Set first the Exposures and use its coordinates information to set a matching Hazard.

POINT EXPOSURES

If the exposures are points, compute your hazard at that points (if possible).

[1]:
%matplotlib inline
# EXAMPLE: POINT EXPOSURES WITH POINT HAZARD
import numpy as np
from climada.entity import Exposures, ImpactFuncSet, IFTropCyclone
from climada.hazard import Centroids, TCTracks, TropCyclone
from climada.engine import Impact

# Set Exposures in points
exp_pnt = Exposures(crs={'init':'epsg:4326'})
exp_pnt['latitude'] = np.array([21.899326, 21.960728, 22.220574, 22.298390, 21.787977, 21.787977, 21.981732])
exp_pnt['longitude'] = np.array([88.307422, 88.565362, 88.378337, 87.806356, 88.348835, 88.348835, 89.246521])
exp_pnt['value'] = np.array([1.0e5, 1.2e5, 1.1e5, 1.1e5, 2.0e5, 2.5e5, 0.5e5])
exp_pnt.check()
exp_pnt.plot_scatter(buffer=0.05)

# Set Hazard in Exposures points
# set centroids from exposures coordinates
centr_pnt = Centroids()
centr_pnt.set_lat_lon(exp_pnt.latitude.values, exp_pnt.longitude.values, exp_pnt.crs)
# compute Hazard in that centroids
tr_pnt = TCTracks()
tr_pnt.read_ibtracs_netcdf(storm_id='2007314N10093')
tc_pnt = TropCyclone()
tc_pnt.set_from_tracks(tr_pnt, centroids=centr_pnt)
tc_pnt.check()
tc_pnt.plot_intensity(1)

# Set impact function
if_pnt = ImpactFuncSet()
if_tc = IFTropCyclone()
if_tc.set_emanuel_usa()
if_pnt.append(if_tc)
if_pnt.check()

# Compute Impact
imp_pnt = Impact()
imp_pnt.calc(exp_pnt, if_pnt, tc_pnt)
# nearest neighbor of exposures to centroids gives identity
print('Nearest neighbor hazard.centroids indexes for each exposure:', exp_pnt.centr_TC.values)
imp_pnt.plot_scatter_eai_exposure(ignore_zero=False, buffer=0.05)
2019-06-18 20:11:50,738 - climada - DEBUG - Loading default config file: /Users/aznarsig/Documents/Python/climada_python/climada/conf/defaults.conf
2019-06-18 20:11:52,552 - climada.entity.exposures.base - INFO - tag metadata set to default value:  File:
 Description:
2019-06-18 20:11:52,553 - climada.entity.exposures.base - INFO - ref_year metadata set to default value: 2018
2019-06-18 20:11:52,553 - climada.entity.exposures.base - INFO - value_unit metadata set to default value: USD
2019-06-18 20:11:52,554 - climada.entity.exposures.base - INFO - meta metadata set to default value: None
2019-06-18 20:11:52,554 - climada.entity.exposures.base - INFO - Setting if_ to default impact functions ids 1.
2019-06-18 20:11:52,556 - climada.entity.exposures.base - INFO - centr_ not set.
2019-06-18 20:11:52,556 - climada.entity.exposures.base - INFO - deductible not set.
2019-06-18 20:11:52,558 - climada.entity.exposures.base - INFO - cover not set.
2019-06-18 20:11:52,559 - climada.entity.exposures.base - INFO - category_id not set.
2019-06-18 20:11:52,560 - climada.entity.exposures.base - INFO - region_id not set.
2019-06-18 20:11:52,560 - climada.entity.exposures.base - INFO - geometry not set.
/Users/aznarsig/anaconda3/envs/climada_up/lib/python3.7/site-packages/matplotlib/tight_layout.py:176: UserWarning: Tight layout not applied.
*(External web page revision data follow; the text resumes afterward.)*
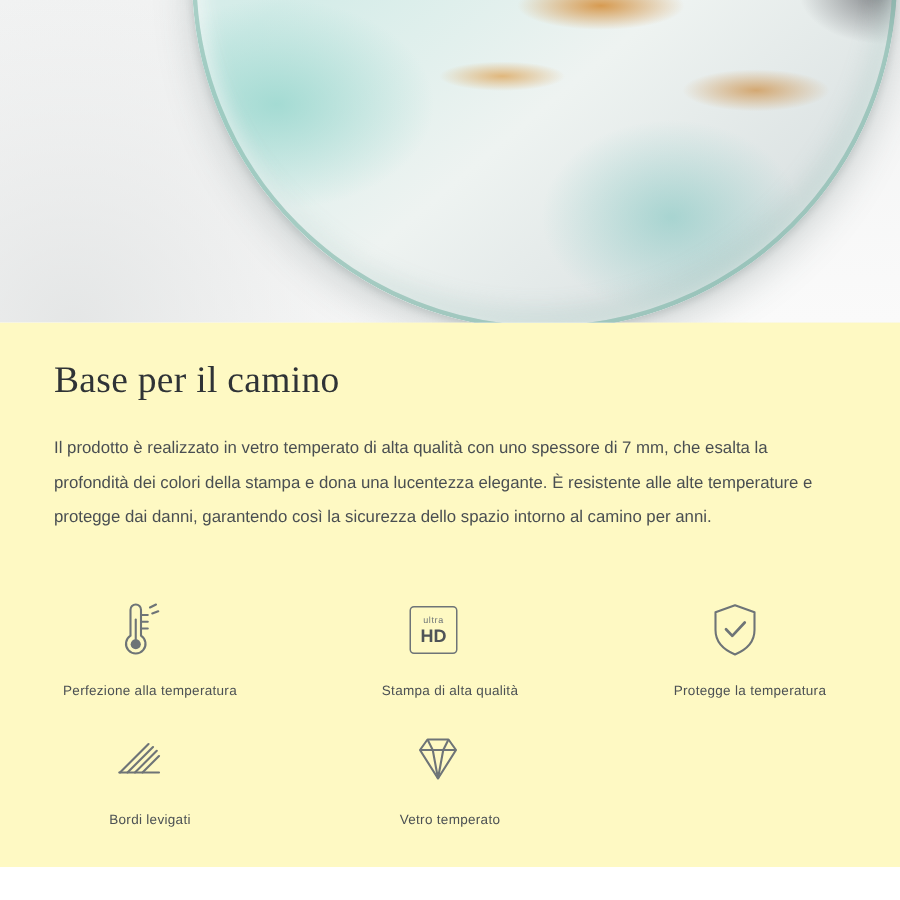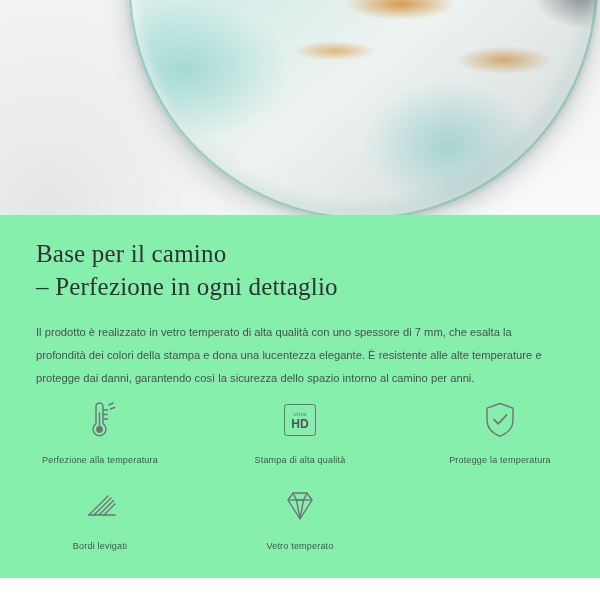--- a/index.html
+++ b/index.html
@@ -10,21 +10,21 @@
     width: 600px;
     height: 600px;
     background: #ffffff;
     font-family: "Liberation Sans", sans-serif;
     overflow: hidden;
   }
   .page {
     position: relative;
     width: 600px;
     height: 600px;
-    background: #86efac;
+    background: #fef9c3;
     overflow: hidden;
   }
 
   
   .hero {
     position: absolute;
     left: 0;
     top: 0;
     width: 600px;
     height: 215px;
@@ -126,21 +126,21 @@
     display: flex;
     flex-direction: column;
     align-items: center;
     margin-bottom: 14px;
   }
   .feature-icon {
     width: 54px;
     height: 54px;
     display: flex;
     align-items: center;
-    justify-content: center;
+    justify-content: flex-start;
   }
   .feature-label {
     margin-top: 8px;
     font-size: 9px;
     color: #4c5154;
     letter-spacing: 0.2px;
     text-align: center;
   }
   .hd-box {
     width: 30px;
@@ -176,21 +176,20 @@
       <div class="glass-art"></div>
       <div class="glass-edge"></div>
       <div class="glass-rim"></div>
     </div>
 
   </div>
 
   <div class="content">
     <h1 class="headline">
       <span>Base per il camino</span>
-      <span class="l2">– Perfezione in ogni dettaglio</span>
     </h1>
     <p class="body-copy">Il prodotto è realizzato in vetro temperato di alta qualità con uno spessore di 7 mm, che esalta la profondità dei colori della stampa e dona una lucentezza elegante. È resistente alle alte temperature e protegge dai danni, garantendo così la sicurezza dello spazio intorno al camino per anni.</p>
   </div>
 
   <div class="features">
 
     <div class="feature">
       <div class="feature-icon">
         <svg width="36" height="40" viewBox="0 0 36 40" fill="none" stroke="#6e7477" stroke-width="1.4" stroke-linecap="round">
           <path d="M14 6.5a3.5 3.5 0 0 1 7 0v17.2a6.5 6.5 0 1 1-7 0V6.5z"></path>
The left and right margins cannot be made large enough to accommodate all axes decorations.
  warnings.warn('Tight layout not applied. The left and right margins '
2019-06-18 20:11:56,209 - climada.hazard.tc_tracks - INFO - Reading 2007314N10093: SIDR
2019-06-18 20:11:56,603 - climada.hazard.trop_cyclone - INFO - Mapping 1 tracks to 7 centroids.
2019-06-18 20:12:00,736 - climada.entity.exposures.base - INFO - Matching 7 exposures with 7 centroids.
2019-06-18 20:12:00,740 - climada.engine.impact - INFO - Calculating damage for 7 assets (>0) and 1 events.
2019-06-18 20:12:00,740 - climada.engine.impact - INFO - Missing exposures impact functions for hazard if_TC. Using impact functions in if_.
Nearest neighbor hazard.centroids indexes for each exposure: [0 1 2 3 4 5 6]
2019-06-18 20:12:00,747 - climada.entity.exposures.base - INFO - tag metadata set to default value:  File:
 Description:
2019-06-18 20:12:00,750 - climada.entity.exposures.base - INFO - ref_year metadata set to default value: 2018
2019-06-18 20:12:00,750 - climada.entity.exposures.base - INFO - meta metadata set to default value: None
2019-06-18 20:12:00,751 - climada.entity.exposures.base - INFO - Setting if_ to default impact functions ids 1.
2019-06-18 20:12:00,753 - climada.entity.exposures.base - INFO - centr_ not set.
2019-06-18 20:12:00,755 - climada.entity.exposures.base - INFO - deductible not set.
2019-06-18 20:12:00,755 - climada.entity.exposures.base - INFO - cover not set.
2019-06-18 20:12:00,757 - climada.entity.exposures.base - INFO - category_id not set.
2019-06-18 20:12:00,758 - climada.entity.exposures.base - INFO - region_id not set.
2019-06-18 20:12:00,758 - climada.entity.exposures.base - INFO - geometry not set.
[1]:
(<Figure size 648x936 with 2 Axes>,
 array([[<cartopy.mpl.geoaxes.GeoAxesSubplot object at 0x1c209fb978>]],
       dtype=object))
../_images/tutorial_climada_engine_Impact_3_4.png
../_images/tutorial_climada_engine_Impact_3_5.png
../_images/tutorial_climada_engine_Impact_3_6.png

EXPOSURES FROM A RASTER

If the exposures represent values per pixel (belong to a raster), transform your hazard to a raster in the same reference system using the raster resampling options.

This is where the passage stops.